Упрямый корень, разом утолщаясь, уходил в глубину земли. Я обкрутил его вокруг своей поясницы, уперся пятками и начал тянуть. Я был тогда в хорошей форме. Сто двадцать килограммов мощного и крепкого мяса. Высокий, как мать. Сильный, как отец. Почва пучилась и мало-помалу поднималась, и толщенный светло-желтый корень постепенно вылезал из нее, выворачивая большие глыбы земли, скелеты крыс, совиный помет, оловянные бокалы для пива и смятые жестяные игрушки, еще сохранившие тепло рук немецких детишек, которые обнимали их, умирая от малярии.
Я упал на спину, и корень окончательно вырвался из земли. Его белые отростки извивались в воздухе, как безглазые черви, ищущие, за что бы зацепиться. Огромная яма разверзлась в земле. Над ней поднялось белесое и удушливое облако, в котором кишело и копошилось несметное комарье.

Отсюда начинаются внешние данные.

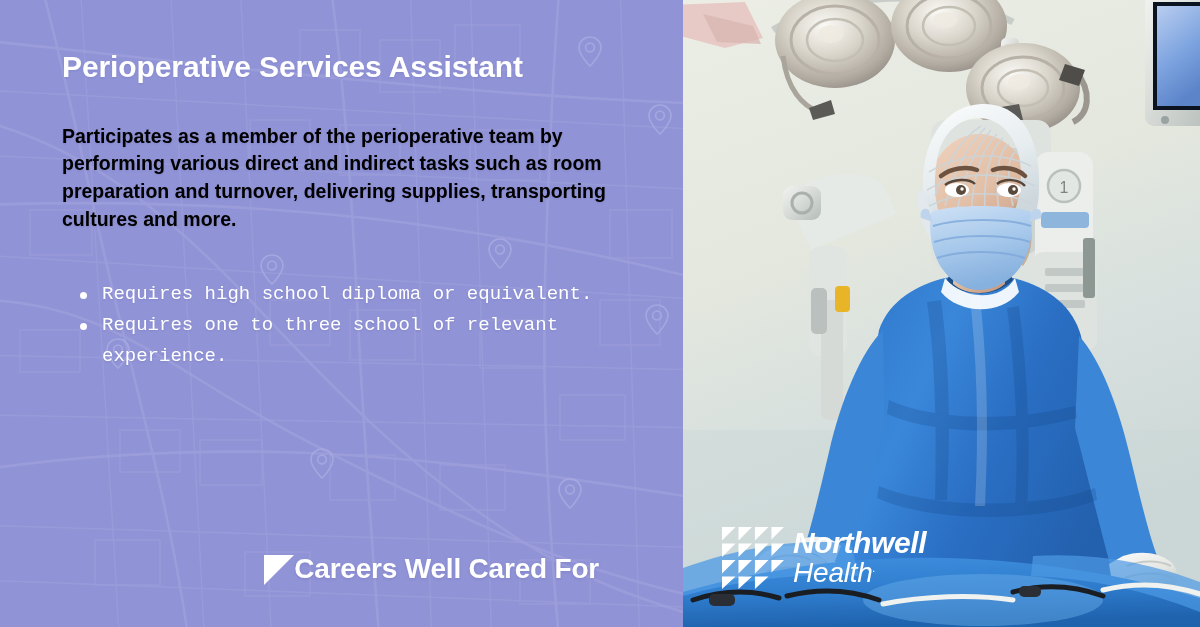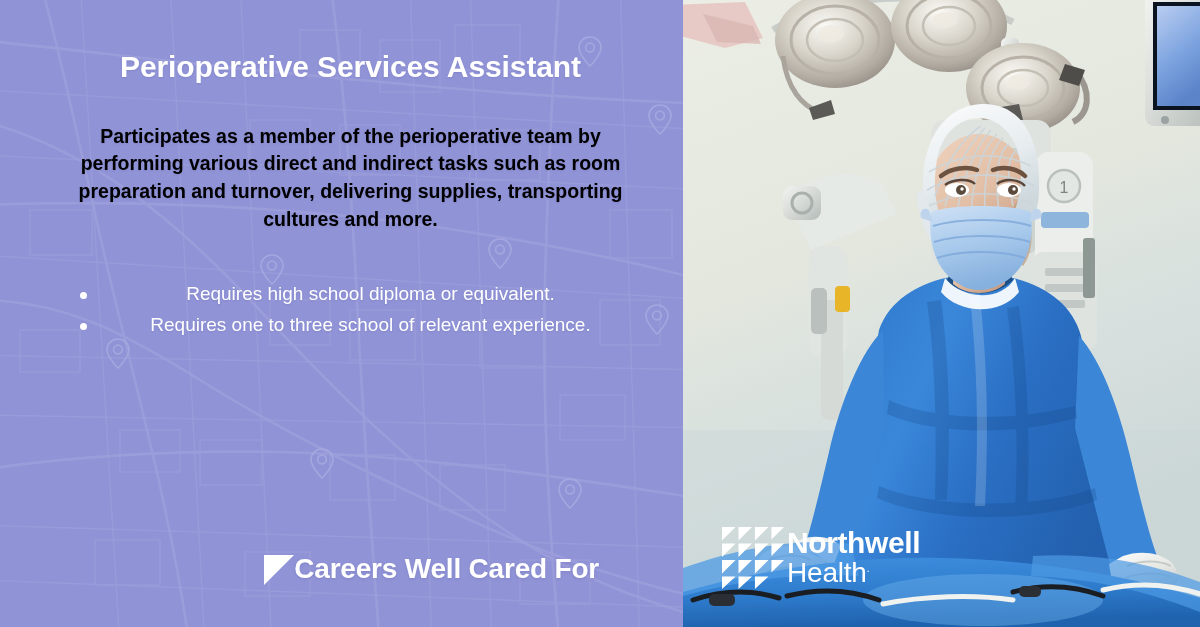--- a/index.html
+++ b/index.html
@@ -28,7 +28,7 @@
     position:relative; z-index:3;
     height:100%;
     padding:44px 44px 0 62px;
-    display:flex; flex-direction:column;text-align:center;
+    display:flex; flex-direction:column;
   }
 
   .job-title {

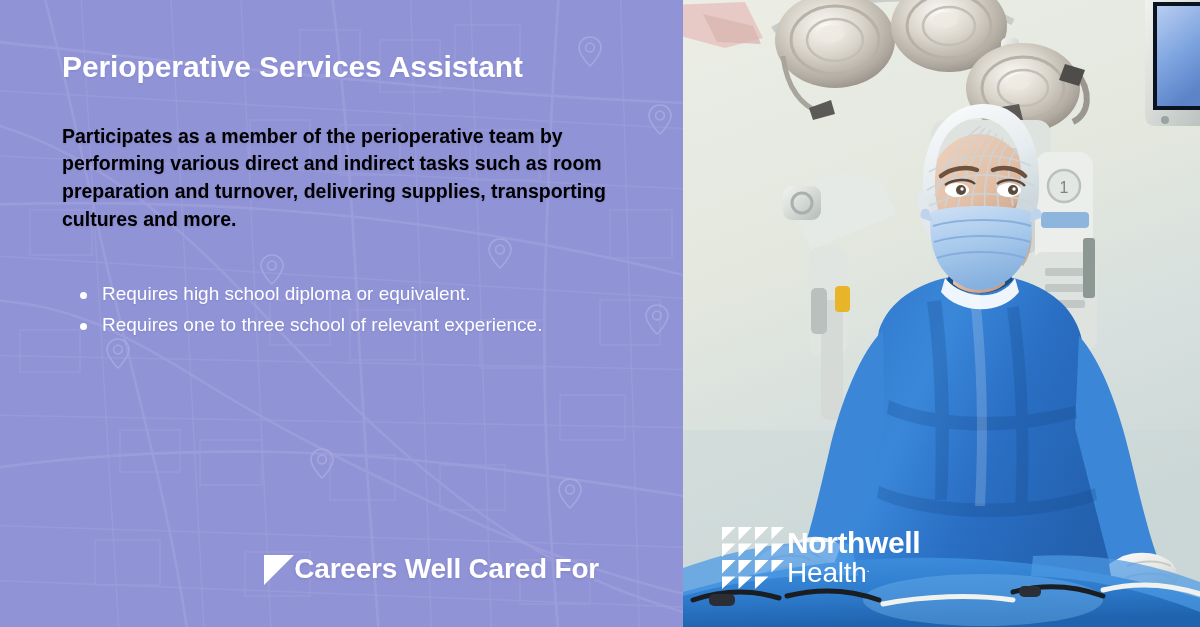--- a/index.html
+++ b/index.html
@@ -63,6 +63,7 @@
     line-height:1.62;
     padding-left:40px;
     text-shadow:0 1px 2px rgba(80,80,150,.18);
+    font-family:Liberation Mono, monospace;
   }
   .req-item::before {
     content:"";

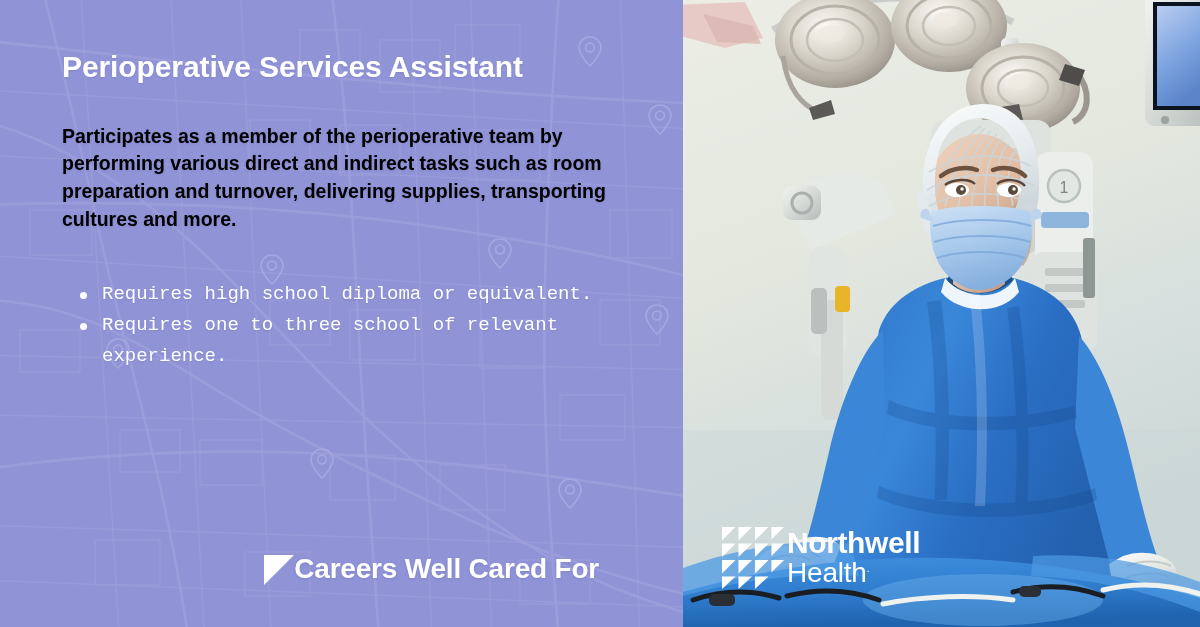--- a/index.html
+++ b/index.html
@@ -114,7 +114,8 @@
     z-index:6;
     display:flex;
     align-items:flex-end;
-    gap:3px;
+    gap:9px;
+    font-style:italic;
   }
   .brand-mark { width:62px; height:62px; flex:0 0 62px; }
   .brand-words {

Я заглянул в яму и увидел темные, вязкие, тяжело колышущиеся воды прошлого и маленьких личинок, всем телом прилипших к водной поверхности, сосущих воздух через тонюсенькую дыхательную трубочку и ждущих чего-то. Как все ученики Пинеса, я тоже способен был опознать личинку анофелеса, даже с закрытыми глазами.

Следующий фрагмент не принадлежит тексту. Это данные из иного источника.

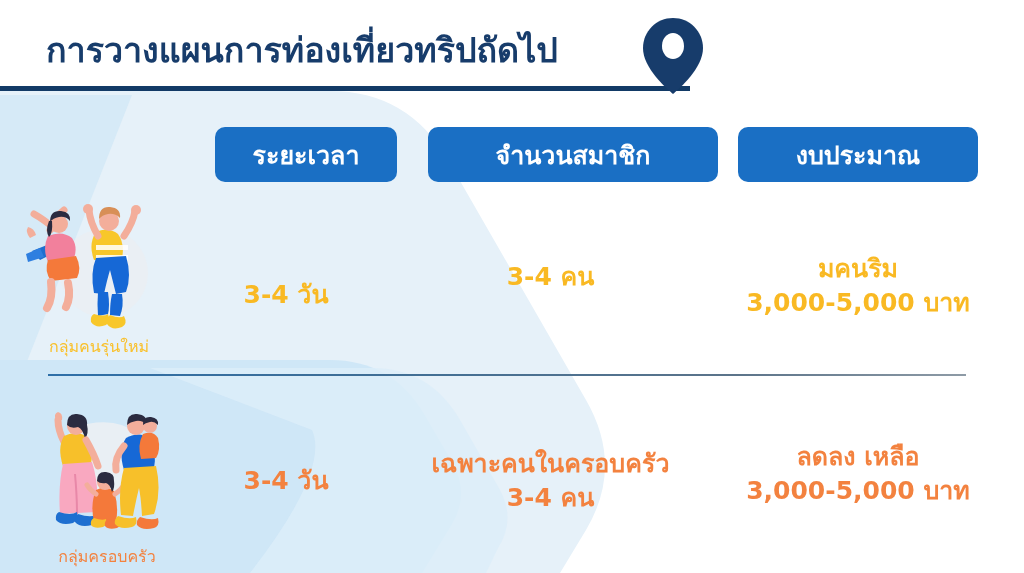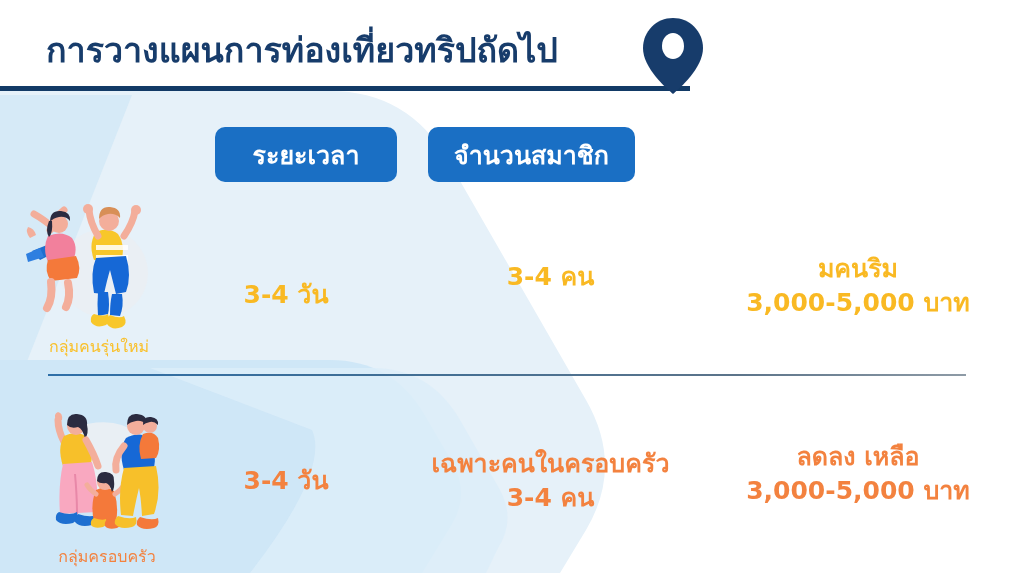--- a/index.html
+++ b/index.html
@@ -45,7 +45,7 @@
     pointer-events:auto;
   }
   .col-btn.c0{ left:195px;  width:182px;margin-left:20px; }
-  .col-btn.c1{ left:428px;  width:207px; }
+  .col-btn.c1{ left:428px;  width:290px; }
   .col-btn.c2{ left:738px;  width:240px; }
 
   

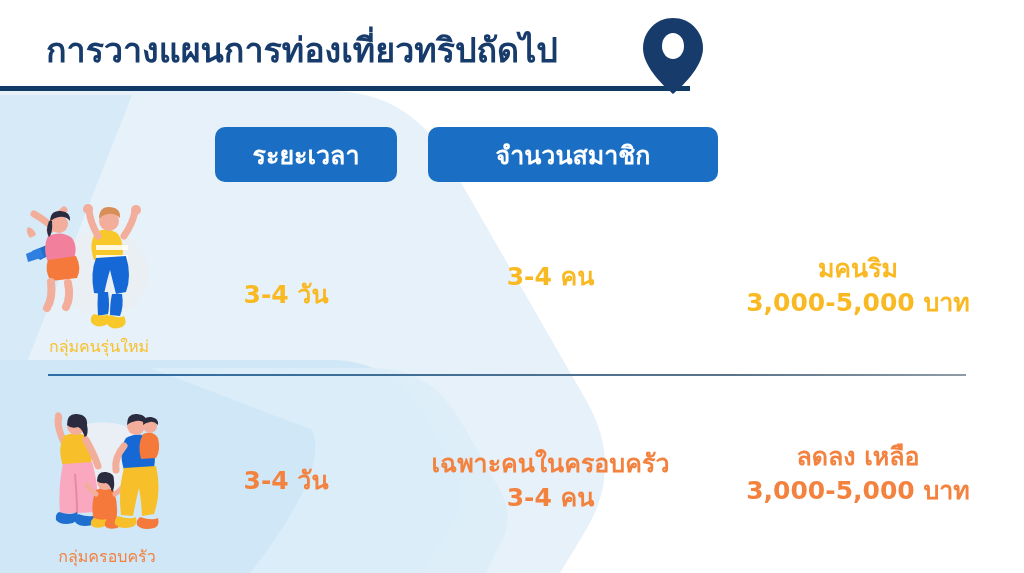--- a/index.html
+++ b/index.html
@@ -125,6 +125,7 @@
   <div class="col-buttons">
     <div class="col-btn c0">ระยะเวลา</div>
     <div class="col-btn c1">จำนวนสมาชิก</div>
+    <div class="col-btn c2">งบประมาณ</div>
   </div>
 
   <div class="row r0">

Хриплый, глубокий рев раздался из ямы. Болото, которое отцы-основатели когда-то заточили в глубины земли, для надежности окружив его стволами высаженных вокруг эвкалиптов, теперь угрожающе ползло и пучилось мне навстречу, жадно вскипая под солнечными лучами.
Меня охватил ужас. Все слышанные в детстве жуткие истории, все забытые страхи отцов-основателей, впечатанные в мое тело, – все разом проснулось во мне. Я торопливо забросал яму землей и стал утрамбовывать ее всем своим весом и силой, танцуя над ней, как безумный.
Вернувшись домой, я обнаружил, что перистые листья дикой акации возле времянки уже свернулись жалкими, умирающими трубочками. Я вырвал их остатки из земли и отправился спать. Долгие дни я оставался в постели, вдыхая смолистый аромат деревянных стен, ветер из сада и дедушкин запах. Только тогда я начал понимать, что в огромной, давящей тени его тела моя жизнь превратилась в чахлый папоротник, в лесной перегной.
Долгие ночи лежал я, не укрываясь, и прислушивался к мелким шажкам на крыше, к дрожащему писку желто-пухих цыплят, а потом дверь открылась, вошел Авраам с бидоном в руке и сказал, что дедушка хочет молока.
В тот год мне сообщили, что как сирота я буду освобожден от военной службы. В деревне говорили, что у меня нашли «психические сдвиги».
«Что удивительного? – сказала тетя Ривка. – Этот полоумный взял себе старого идиота в качестве матери».
С тех пор как дедушка ушел в дом престарелых, Ривка, и так не слишком приветливая, возненавидела меня в открытую. Ее страшило, что дедушка может завещать мне все хозяйство, и теперь она понукала своих сыновей, чтобы они тоже навещали его в доме престарелых. Но Иоси сказал, что у него и без того много работы в коровнике, а Ури и вовсе пренебрег опасениями матери.
«Меня не интересуют деревья, и я вообще не намерен заниматься сельским хозяйством, – объявил он. – Как можно жить в такой дыре? Только и знают, что целый день сплетничать о коровах».
Но задевать меня никто не решался. Я был самым сильным парнем в деревне. Уже в четырнадцать лет меня назначили капитаном нашей деревенской команды на районных соревнованиях по перетягиванию каната. Перед каждым выступлением дедушка подходил ко мне и наставлял: «Барух, ты, главное, упрись ногами в землю и не сдвигайся с места. Мы им покажем».